(Stored items)
__________________________________________________

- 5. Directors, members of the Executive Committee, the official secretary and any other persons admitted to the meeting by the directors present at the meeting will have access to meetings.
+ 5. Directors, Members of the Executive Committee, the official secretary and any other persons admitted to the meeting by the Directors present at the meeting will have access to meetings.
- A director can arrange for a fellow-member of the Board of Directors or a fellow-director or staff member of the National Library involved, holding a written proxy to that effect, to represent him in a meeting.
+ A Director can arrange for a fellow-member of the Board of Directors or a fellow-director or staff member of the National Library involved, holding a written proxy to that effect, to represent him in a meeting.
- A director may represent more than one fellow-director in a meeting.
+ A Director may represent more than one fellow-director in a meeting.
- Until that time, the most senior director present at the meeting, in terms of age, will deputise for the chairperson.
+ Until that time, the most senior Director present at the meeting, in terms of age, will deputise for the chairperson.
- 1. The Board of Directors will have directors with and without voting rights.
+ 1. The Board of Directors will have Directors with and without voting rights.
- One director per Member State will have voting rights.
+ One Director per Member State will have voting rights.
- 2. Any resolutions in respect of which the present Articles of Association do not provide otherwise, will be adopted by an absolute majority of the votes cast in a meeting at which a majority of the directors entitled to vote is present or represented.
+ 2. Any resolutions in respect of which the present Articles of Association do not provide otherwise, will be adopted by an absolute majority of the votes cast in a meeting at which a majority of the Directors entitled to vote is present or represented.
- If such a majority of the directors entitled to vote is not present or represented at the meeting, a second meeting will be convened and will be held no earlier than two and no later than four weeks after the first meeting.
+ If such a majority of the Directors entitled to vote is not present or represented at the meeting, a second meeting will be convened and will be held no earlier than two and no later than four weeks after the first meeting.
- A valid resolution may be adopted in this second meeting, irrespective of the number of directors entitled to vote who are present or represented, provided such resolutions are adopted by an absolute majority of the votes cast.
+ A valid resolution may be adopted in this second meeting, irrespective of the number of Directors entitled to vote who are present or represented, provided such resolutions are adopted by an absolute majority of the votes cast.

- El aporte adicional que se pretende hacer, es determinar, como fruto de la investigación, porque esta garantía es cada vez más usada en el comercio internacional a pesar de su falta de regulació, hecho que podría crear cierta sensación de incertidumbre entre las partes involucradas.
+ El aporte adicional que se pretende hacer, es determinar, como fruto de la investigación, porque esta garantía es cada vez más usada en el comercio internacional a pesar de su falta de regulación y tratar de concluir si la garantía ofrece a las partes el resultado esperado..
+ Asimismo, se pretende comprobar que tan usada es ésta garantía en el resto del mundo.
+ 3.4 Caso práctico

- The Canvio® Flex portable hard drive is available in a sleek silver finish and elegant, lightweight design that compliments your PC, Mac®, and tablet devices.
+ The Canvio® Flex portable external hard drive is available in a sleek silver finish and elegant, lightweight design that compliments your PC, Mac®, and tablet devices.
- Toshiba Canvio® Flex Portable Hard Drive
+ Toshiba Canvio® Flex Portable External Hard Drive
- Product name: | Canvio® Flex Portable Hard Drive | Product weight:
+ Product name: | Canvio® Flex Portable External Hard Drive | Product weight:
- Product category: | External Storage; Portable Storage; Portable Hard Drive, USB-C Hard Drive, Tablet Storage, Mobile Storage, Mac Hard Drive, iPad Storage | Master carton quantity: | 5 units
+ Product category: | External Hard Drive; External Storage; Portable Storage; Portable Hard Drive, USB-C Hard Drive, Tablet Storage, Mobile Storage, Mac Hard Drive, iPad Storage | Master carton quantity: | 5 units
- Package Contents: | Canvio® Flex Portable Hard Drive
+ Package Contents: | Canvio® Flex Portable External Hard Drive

__________________________________________________

● Task to carry out
Only the number is wanted. Count the lines above that include the word "Committee".

● Result of this task
2